**What to produce:** Lines from the first one down to the one containing "row 32: 0.397 | 4.08 | 0.0408 | 1.26 -> none" in the data below are the only ones needed; please return them exactly, both ends included.

Records for this exercise: Begin

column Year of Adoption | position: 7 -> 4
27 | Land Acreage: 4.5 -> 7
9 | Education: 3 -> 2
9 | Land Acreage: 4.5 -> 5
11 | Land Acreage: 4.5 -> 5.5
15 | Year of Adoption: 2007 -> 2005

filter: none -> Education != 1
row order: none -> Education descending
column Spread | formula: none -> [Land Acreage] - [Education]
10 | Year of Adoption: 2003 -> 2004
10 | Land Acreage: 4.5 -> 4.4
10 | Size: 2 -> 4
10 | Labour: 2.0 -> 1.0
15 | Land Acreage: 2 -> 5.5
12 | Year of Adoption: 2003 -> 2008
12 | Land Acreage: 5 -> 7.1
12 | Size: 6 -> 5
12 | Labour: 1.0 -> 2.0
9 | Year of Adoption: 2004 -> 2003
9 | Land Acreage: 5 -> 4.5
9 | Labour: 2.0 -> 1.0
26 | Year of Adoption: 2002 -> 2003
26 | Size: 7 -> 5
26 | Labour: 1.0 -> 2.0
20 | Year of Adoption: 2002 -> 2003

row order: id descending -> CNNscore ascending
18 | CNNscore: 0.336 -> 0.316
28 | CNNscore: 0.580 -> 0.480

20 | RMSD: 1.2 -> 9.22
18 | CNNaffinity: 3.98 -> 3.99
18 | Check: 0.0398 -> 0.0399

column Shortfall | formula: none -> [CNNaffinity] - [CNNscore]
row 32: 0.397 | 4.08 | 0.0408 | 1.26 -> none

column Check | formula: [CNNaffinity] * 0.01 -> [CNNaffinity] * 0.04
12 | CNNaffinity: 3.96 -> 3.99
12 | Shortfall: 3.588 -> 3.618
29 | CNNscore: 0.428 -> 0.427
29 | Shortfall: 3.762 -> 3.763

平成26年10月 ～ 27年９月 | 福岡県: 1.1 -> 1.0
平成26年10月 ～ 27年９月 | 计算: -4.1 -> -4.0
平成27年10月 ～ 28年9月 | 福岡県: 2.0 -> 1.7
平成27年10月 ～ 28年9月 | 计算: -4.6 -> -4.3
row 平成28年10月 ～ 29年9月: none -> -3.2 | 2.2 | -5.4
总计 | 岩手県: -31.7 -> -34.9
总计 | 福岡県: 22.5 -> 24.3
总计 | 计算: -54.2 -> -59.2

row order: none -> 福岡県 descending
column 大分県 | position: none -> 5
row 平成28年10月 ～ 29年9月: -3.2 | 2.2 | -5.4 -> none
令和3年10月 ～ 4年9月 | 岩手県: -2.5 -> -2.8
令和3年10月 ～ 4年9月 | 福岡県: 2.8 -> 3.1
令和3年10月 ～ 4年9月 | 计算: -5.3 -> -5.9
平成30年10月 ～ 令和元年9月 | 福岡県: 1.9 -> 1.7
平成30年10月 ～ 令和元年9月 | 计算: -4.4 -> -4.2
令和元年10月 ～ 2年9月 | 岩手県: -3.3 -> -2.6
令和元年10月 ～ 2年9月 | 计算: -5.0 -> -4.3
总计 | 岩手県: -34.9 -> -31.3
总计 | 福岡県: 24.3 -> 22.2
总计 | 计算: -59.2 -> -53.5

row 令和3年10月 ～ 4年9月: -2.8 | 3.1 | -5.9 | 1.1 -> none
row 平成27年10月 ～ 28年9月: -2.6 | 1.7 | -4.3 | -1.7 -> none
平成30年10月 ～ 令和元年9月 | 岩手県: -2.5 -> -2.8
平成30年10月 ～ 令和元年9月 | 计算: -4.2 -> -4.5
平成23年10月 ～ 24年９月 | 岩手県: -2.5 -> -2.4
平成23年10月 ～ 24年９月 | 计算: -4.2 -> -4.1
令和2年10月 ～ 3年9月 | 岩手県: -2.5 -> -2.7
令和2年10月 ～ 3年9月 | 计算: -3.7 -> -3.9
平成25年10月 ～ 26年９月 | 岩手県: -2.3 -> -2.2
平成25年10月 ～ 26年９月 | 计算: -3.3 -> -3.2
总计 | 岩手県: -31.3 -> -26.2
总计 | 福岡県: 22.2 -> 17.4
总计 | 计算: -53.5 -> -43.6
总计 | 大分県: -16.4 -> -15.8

Records for this exercise: End

**Output of the exercise:**
column Year of Adoption | position: 7 -> 4
27 | Land Acreage: 4.5 -> 7
9 | Education: 3 -> 2
9 | Land Acreage: 4.5 -> 5
11 | Land Acreage: 4.5 -> 5.5
15 | Year of Adoption: 2007 -> 2005

filter: none -> Education != 1
row order: none -> Education descending
column Spread | formula: none -> [Land Acreage] - [Education]
10 | Year of Adoption: 2003 -> 2004
10 | Land Acreage: 4.5 -> 4.4
10 | Size: 2 -> 4
10 | Labour: 2.0 -> 1.0
15 | Land Acreage: 2 -> 5.5
12 | Year of Adoption: 2003 -> 2008
12 | Land Acreage: 5 -> 7.1
12 | Size: 6 -> 5
12 | Labour: 1.0 -> 2.0
9 | Year of Adoption: 2004 -> 2003
9 | Land Acreage: 5 -> 4.5
9 | Labour: 2.0 -> 1.0
26 | Year of Adoption: 2002 -> 2003
26 | Size: 7 -> 5
26 | Labour: 1.0 -> 2.0
20 | Year of Adoption: 2002 -> 2003

row order: id descending -> CNNscore ascending
18 | CNNscore: 0.336 -> 0.316
28 | CNNscore: 0.580 -> 0.480

20 | RMSD: 1.2 -> 9.22
18 | CNNaffinity: 3.98 -> 3.99
18 | Check: 0.0398 -> 0.0399

column Shortfall | formula: none -> [CNNaffinity] - [CNNscore]
row 32: 0.397 | 4.08 | 0.0408 | 1.26 -> none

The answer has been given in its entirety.